**ACTION ITEM:** Write back, word for word, the lines from the one containing "СООТВЕТСТВИИ ДЛИНЫ И" to the end of the listing below. Include nothing else, and no pictures.

[SUPPLIED RECORDS — start]

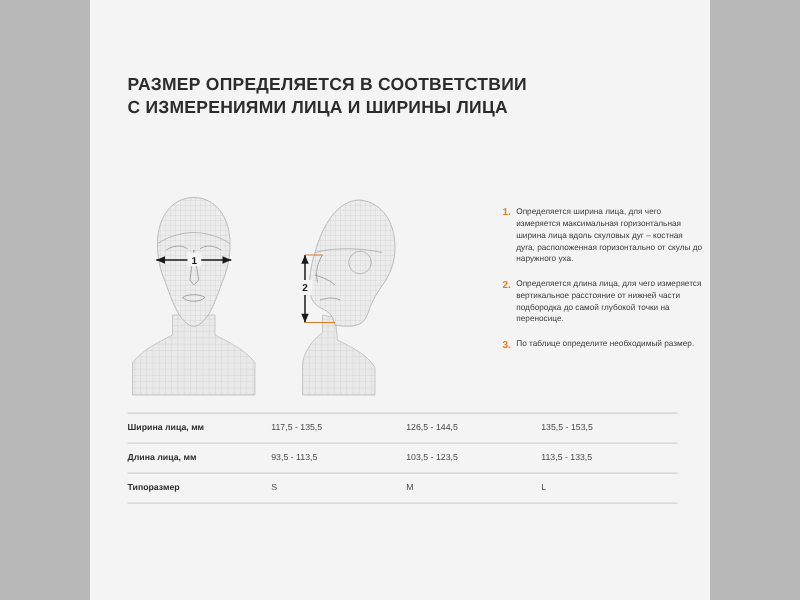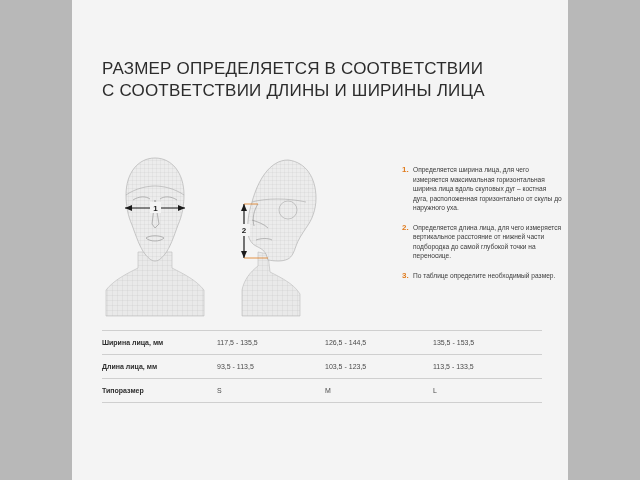"РАЗМЕР ОПРЕДЕЛЯЕТСЯ В СООТВЕТСТВИИ" .title { font-size: 17px -> 14px; font-weight: normal -> bold }
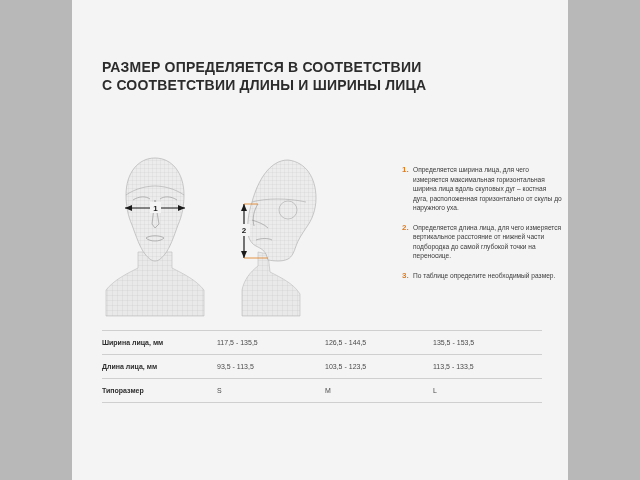"С СООТВЕТСТВИИ ДЛИНЫ И ШИРИНЫ" span.title-line { text: СООТВЕТСТВИИ ДЛИНЫ -> ИЗМЕРЕНИЯМИ ЛИЦА }
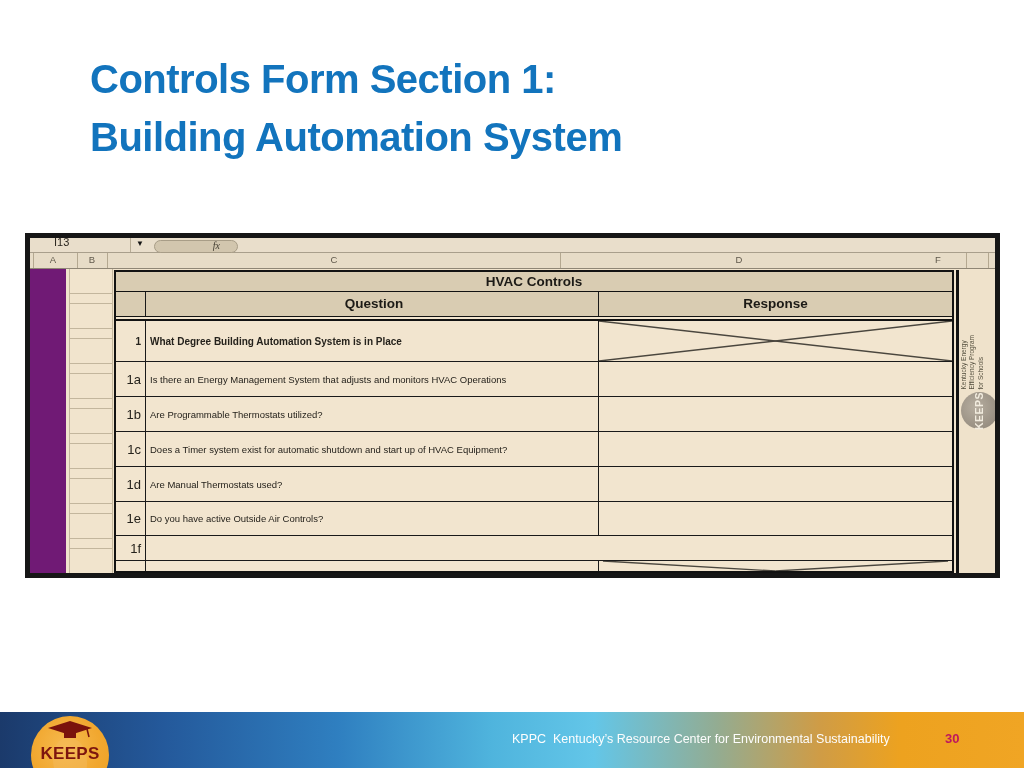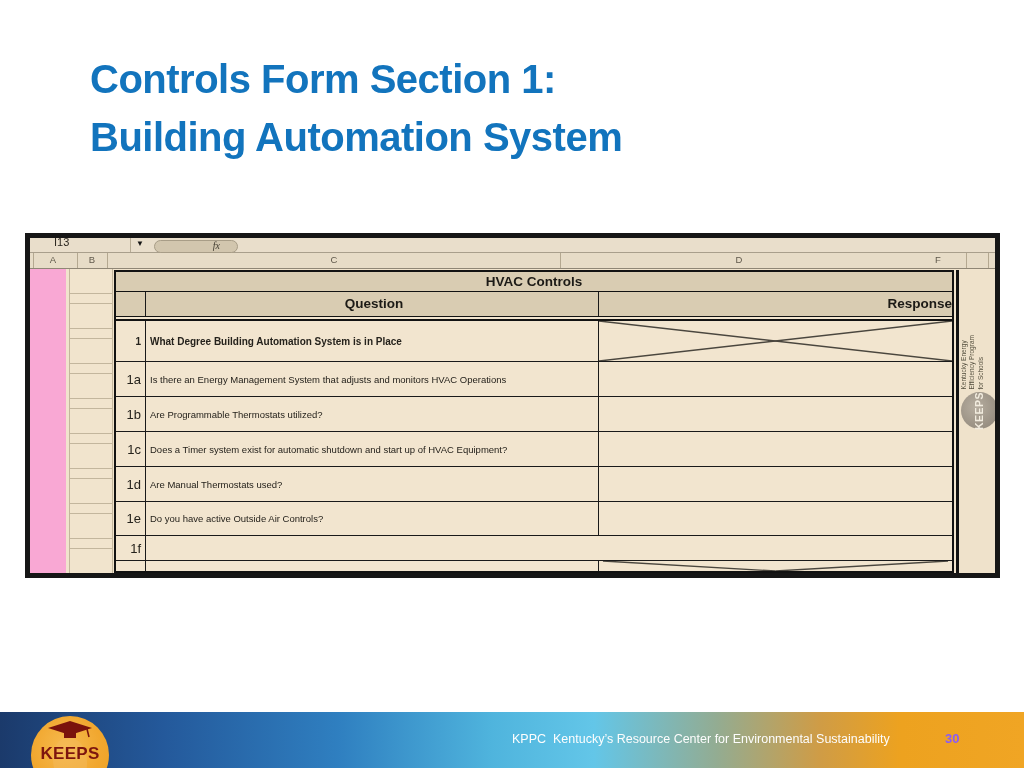"I13" .shot { background: #f9a8d4 -> #701a75 }
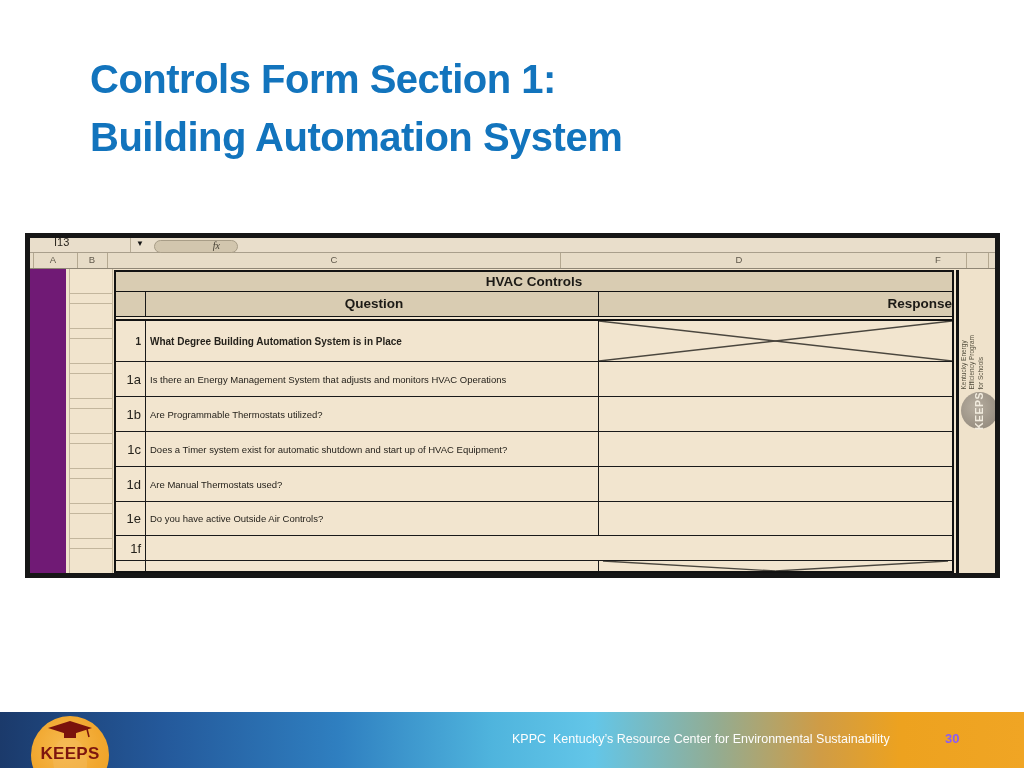"Response" div.cd { text-align: right -> center }
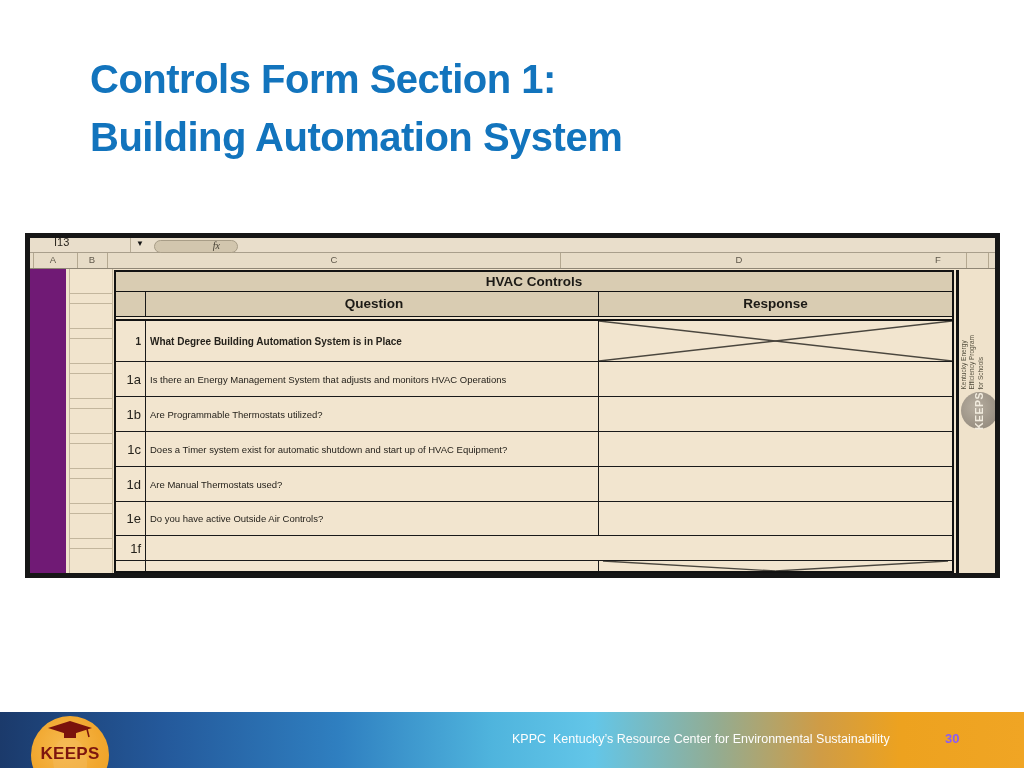"30" .page-num { color: #8b5cf6 -> #be185d }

[SUPPLIED RECORDS — finish]

**SOLUTION TO THIS TASK:**
"С СООТВЕТСТВИИ ДЛИНЫ И ШИРИНЫ" span.title-line { text: СООТВЕТСТВИИ ДЛИНЫ -> ИЗМЕРЕНИЯМИ ЛИЦА }
"I13" .shot { background: #f9a8d4 -> #701a75 }
"Response" div.cd { text-align: right -> center }
"30" .page-num { color: #8b5cf6 -> #be185d }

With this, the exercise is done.